* EXERCISE: Collect each line of the records containing the string "enviar".

* EXERCISE MATERIAL:

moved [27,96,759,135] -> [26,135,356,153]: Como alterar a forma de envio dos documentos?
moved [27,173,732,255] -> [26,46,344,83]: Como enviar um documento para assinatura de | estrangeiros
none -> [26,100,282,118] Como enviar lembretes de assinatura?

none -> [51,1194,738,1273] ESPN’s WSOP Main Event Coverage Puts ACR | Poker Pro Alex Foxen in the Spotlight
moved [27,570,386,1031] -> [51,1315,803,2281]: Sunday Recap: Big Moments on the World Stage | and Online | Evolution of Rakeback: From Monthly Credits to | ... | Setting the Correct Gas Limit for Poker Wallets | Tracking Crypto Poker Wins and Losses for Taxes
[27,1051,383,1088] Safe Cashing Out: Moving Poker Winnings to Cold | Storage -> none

---

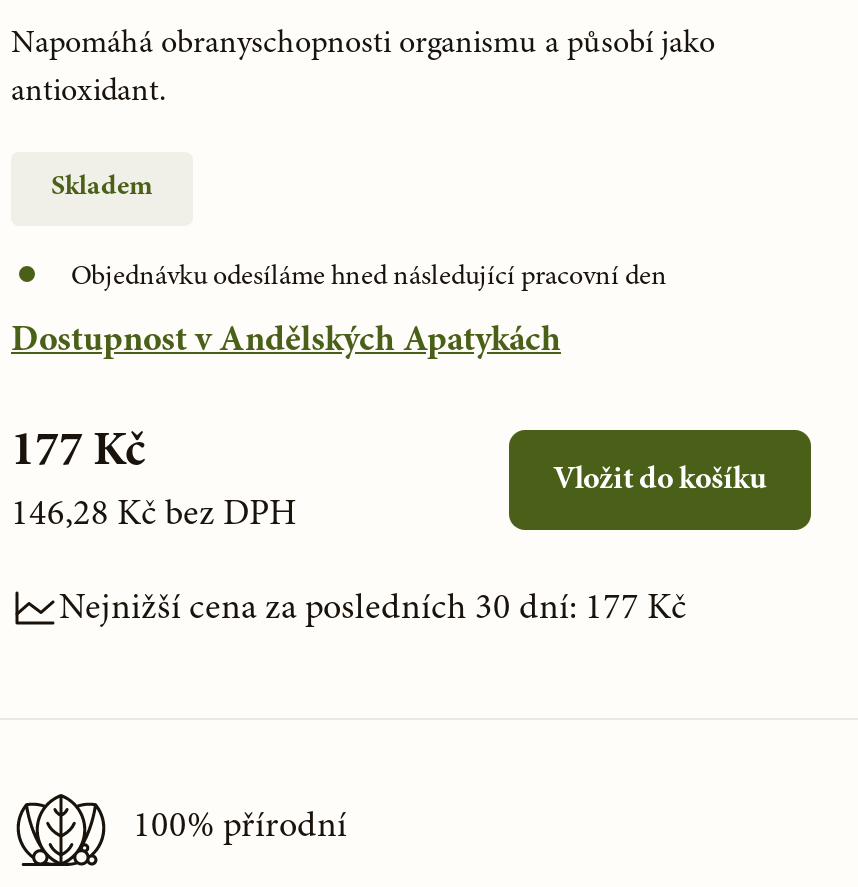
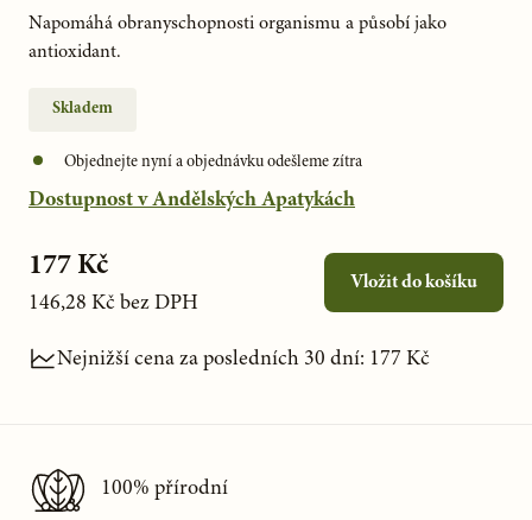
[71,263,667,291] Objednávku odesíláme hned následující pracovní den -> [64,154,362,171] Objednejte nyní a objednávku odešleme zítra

...

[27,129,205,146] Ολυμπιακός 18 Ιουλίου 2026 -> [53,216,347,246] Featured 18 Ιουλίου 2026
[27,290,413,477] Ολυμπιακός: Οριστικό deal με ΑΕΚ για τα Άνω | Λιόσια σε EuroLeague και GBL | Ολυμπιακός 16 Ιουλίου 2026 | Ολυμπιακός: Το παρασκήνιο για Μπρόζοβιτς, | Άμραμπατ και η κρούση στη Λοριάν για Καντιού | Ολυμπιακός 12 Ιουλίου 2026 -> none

* OUTPUT OF THE EXERCISE:
moved [27,173,732,255] -> [26,46,344,83]: Como enviar um documento para assinatura de | estrangeiros
none -> [26,100,282,118] Como enviar lembretes de assinatura?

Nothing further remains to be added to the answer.